▸ EXERCISE INSTRUCTIONS
From the line that holds "filter: none -> Velocitat del vent >= 10" to the last line below, retype everything exactly and nothing else; omit pictures.

▸ INPUT FOR THIS TASK
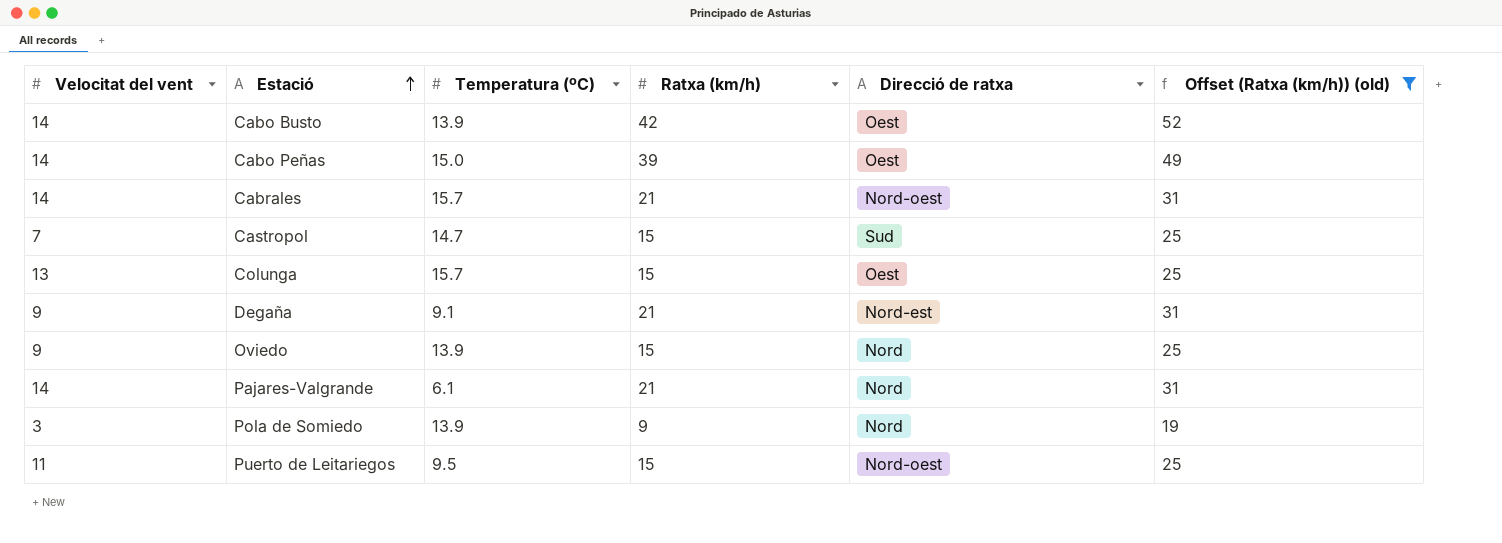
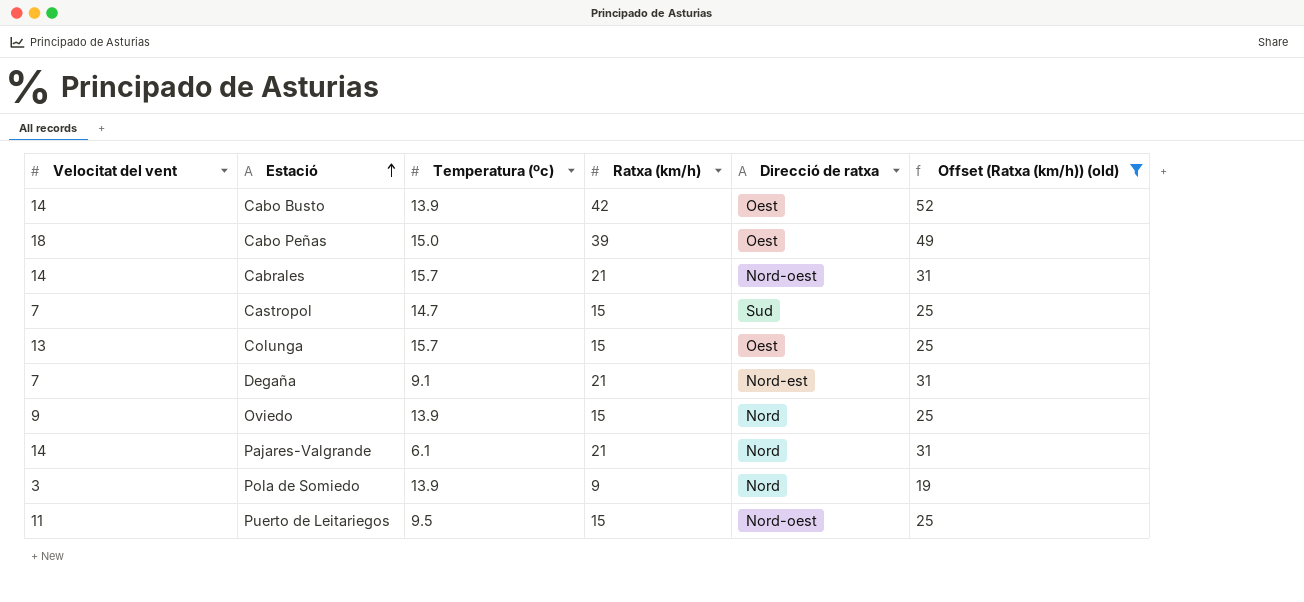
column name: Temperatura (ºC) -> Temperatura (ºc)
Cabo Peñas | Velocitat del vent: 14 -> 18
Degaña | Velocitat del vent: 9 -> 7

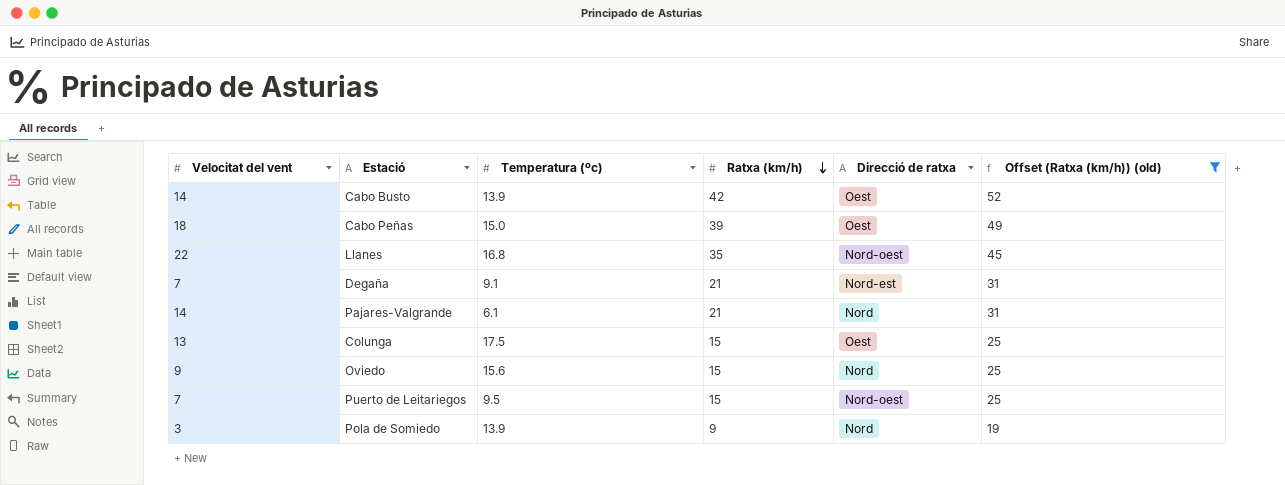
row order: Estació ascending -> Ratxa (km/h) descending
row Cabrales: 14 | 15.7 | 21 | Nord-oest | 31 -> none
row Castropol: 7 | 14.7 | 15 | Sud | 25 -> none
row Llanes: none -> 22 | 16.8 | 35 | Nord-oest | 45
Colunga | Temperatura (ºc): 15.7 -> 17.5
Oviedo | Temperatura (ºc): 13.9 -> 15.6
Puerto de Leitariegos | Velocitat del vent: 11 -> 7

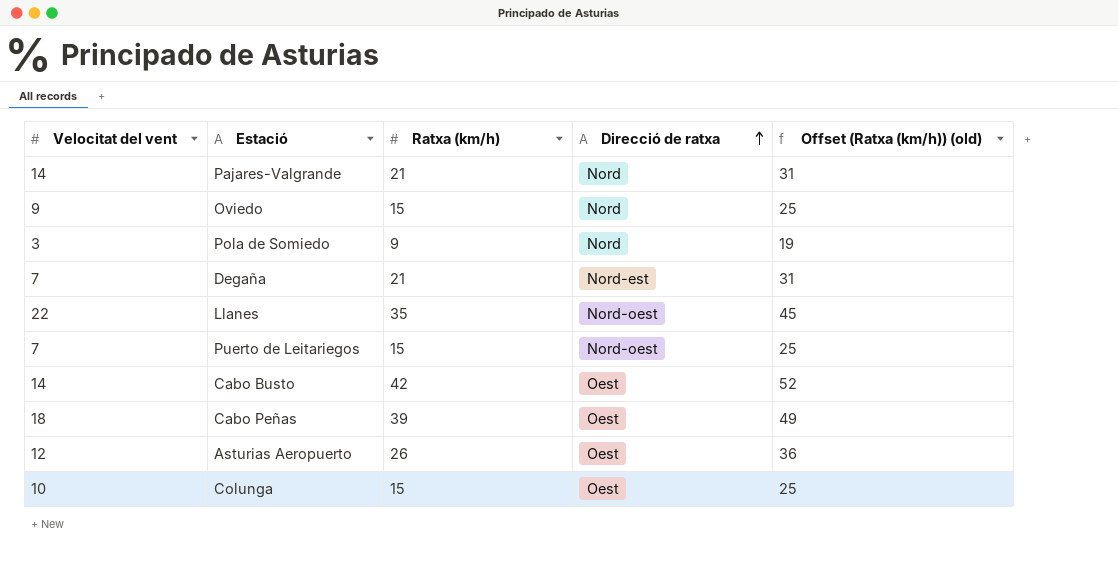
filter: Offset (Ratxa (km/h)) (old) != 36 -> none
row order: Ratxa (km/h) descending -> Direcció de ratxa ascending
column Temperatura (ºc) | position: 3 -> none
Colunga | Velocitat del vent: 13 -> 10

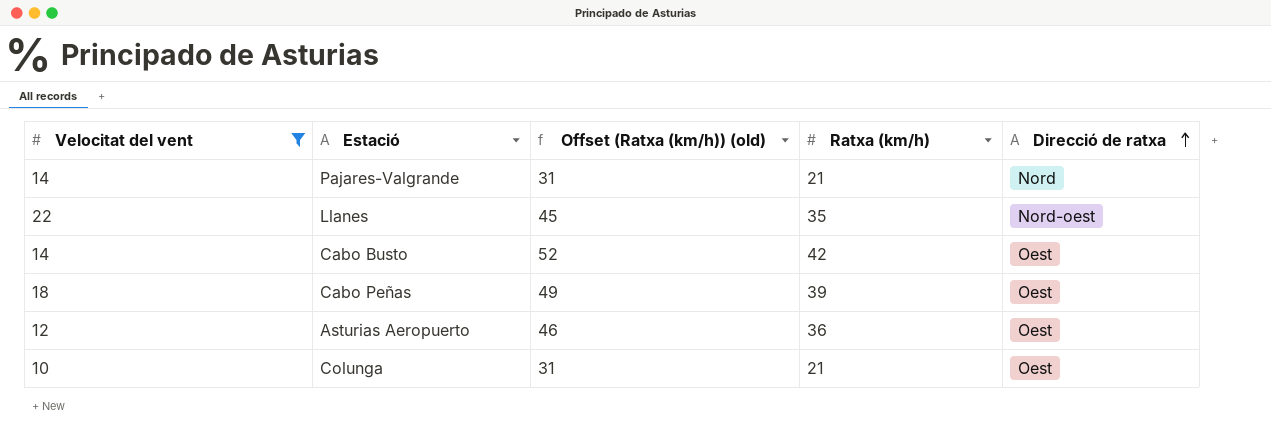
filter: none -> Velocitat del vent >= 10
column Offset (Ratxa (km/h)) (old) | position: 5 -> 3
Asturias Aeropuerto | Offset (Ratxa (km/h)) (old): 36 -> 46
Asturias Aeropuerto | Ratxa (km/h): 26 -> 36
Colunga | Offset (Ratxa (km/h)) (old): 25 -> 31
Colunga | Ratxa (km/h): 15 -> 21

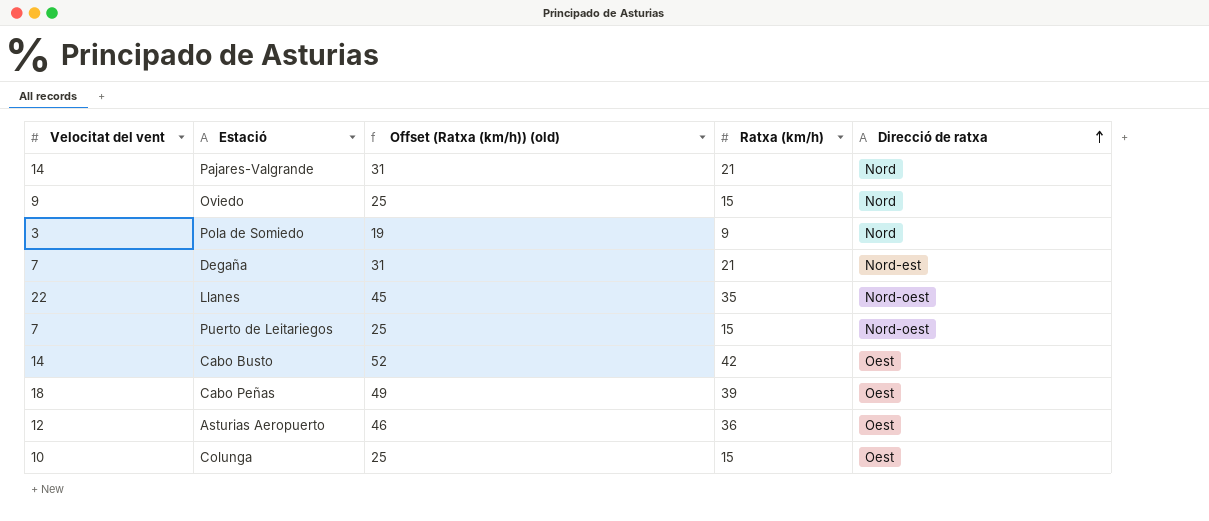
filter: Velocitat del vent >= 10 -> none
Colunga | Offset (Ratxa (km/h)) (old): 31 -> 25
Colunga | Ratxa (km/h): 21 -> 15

▸ TASK ANSWER
filter: none -> Velocitat del vent >= 10
column Offset (Ratxa (km/h)) (old) | position: 5 -> 3
Asturias Aeropuerto | Offset (Ratxa (km/h)) (old): 36 -> 46
Asturias Aeropuerto | Ratxa (km/h): 26 -> 36
Colunga | Offset (Ratxa (km/h)) (old): 25 -> 31
Colunga | Ratxa (km/h): 15 -> 21

filter: Velocitat del vent >= 10 -> none
Colunga | Offset (Ratxa (km/h)) (old): 31 -> 25
Colunga | Ratxa (km/h): 21 -> 15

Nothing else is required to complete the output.